**TASK INSTRUCTIONS:** Would you give the entries below again in full, exactly as they stand?

Change detection outputs
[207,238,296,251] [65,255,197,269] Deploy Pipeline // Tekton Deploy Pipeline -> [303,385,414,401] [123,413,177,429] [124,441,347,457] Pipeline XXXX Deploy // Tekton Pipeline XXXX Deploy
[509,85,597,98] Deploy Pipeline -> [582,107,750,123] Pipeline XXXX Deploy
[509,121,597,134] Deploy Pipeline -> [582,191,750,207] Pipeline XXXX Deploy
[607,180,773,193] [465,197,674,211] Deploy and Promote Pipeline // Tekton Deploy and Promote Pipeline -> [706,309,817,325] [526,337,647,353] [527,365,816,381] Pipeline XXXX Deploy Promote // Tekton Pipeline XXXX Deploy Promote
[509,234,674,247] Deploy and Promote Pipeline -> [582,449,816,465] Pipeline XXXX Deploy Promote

**EXERCISE OUTPUT:**
[207,238,296,251] [65,255,197,269] Deploy Pipeline // Tekton Deploy Pipeline -> [303,385,414,401] [123,413,177,429] [124,441,347,457] Pipeline XXXX Deploy // Tekton Pipeline XXXX Deploy
[509,85,597,98] Deploy Pipeline -> [582,107,750,123] Pipeline XXXX Deploy
[509,121,597,134] Deploy Pipeline -> [582,191,750,207] Pipeline XXXX Deploy
[607,180,773,193] [465,197,674,211] Deploy and Promote Pipeline // Tekton Deploy and Promote Pipeline -> [706,309,817,325] [526,337,647,353] [527,365,816,381] Pipeline XXXX Deploy Promote // Tekton Pipeline XXXX Deploy Promote
[509,234,674,247] Deploy and Promote Pipeline -> [582,449,816,465] Pipeline XXXX Deploy Promote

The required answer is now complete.